◆ Description of the task: Using the entries that follow, count the lines containing the word "span" and give that number by itself.

### Provided material ###

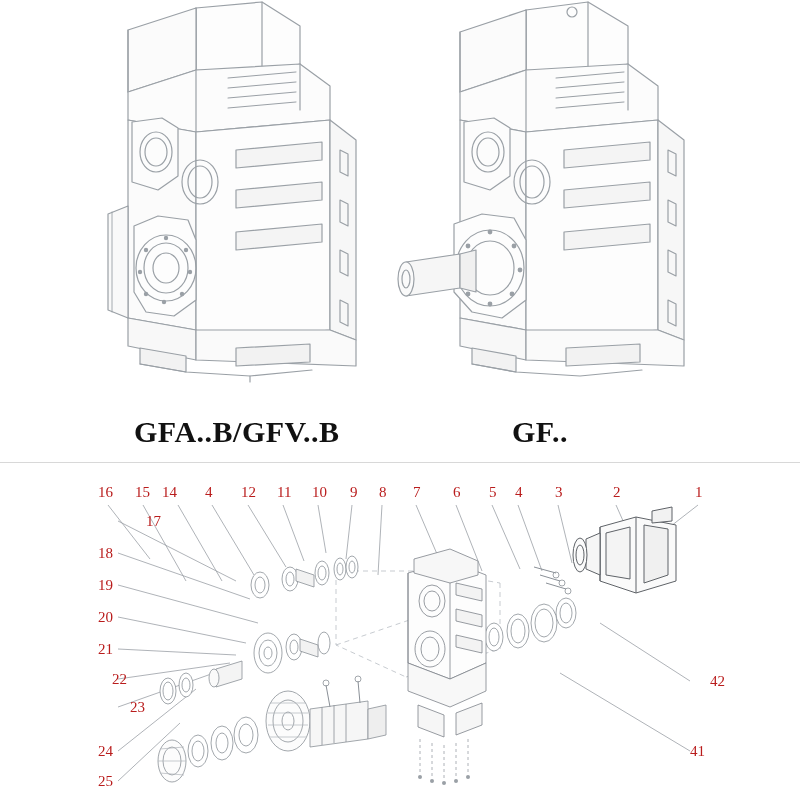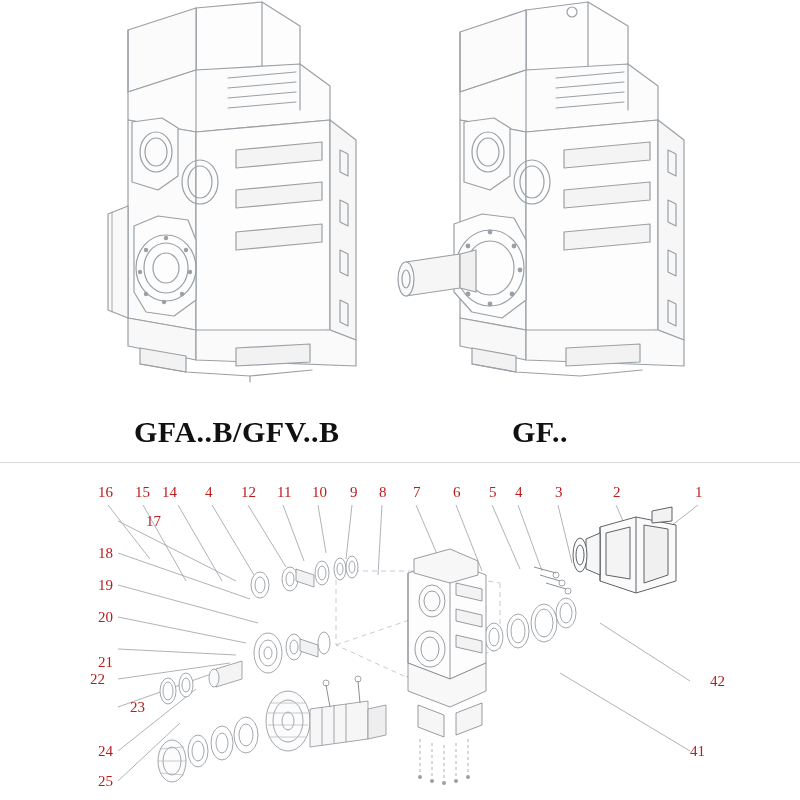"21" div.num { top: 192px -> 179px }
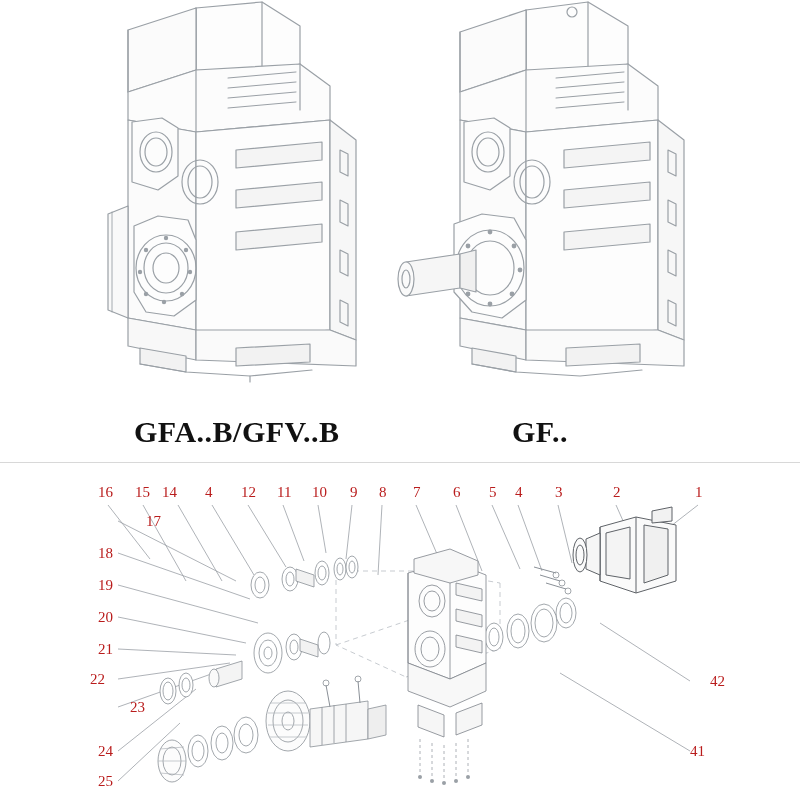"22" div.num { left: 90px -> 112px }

###
### Provided material ###

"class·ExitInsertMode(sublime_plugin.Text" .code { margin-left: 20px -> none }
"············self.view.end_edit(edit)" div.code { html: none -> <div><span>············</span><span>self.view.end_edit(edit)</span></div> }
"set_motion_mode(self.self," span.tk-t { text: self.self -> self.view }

###

◆ Solution to the exercise: 2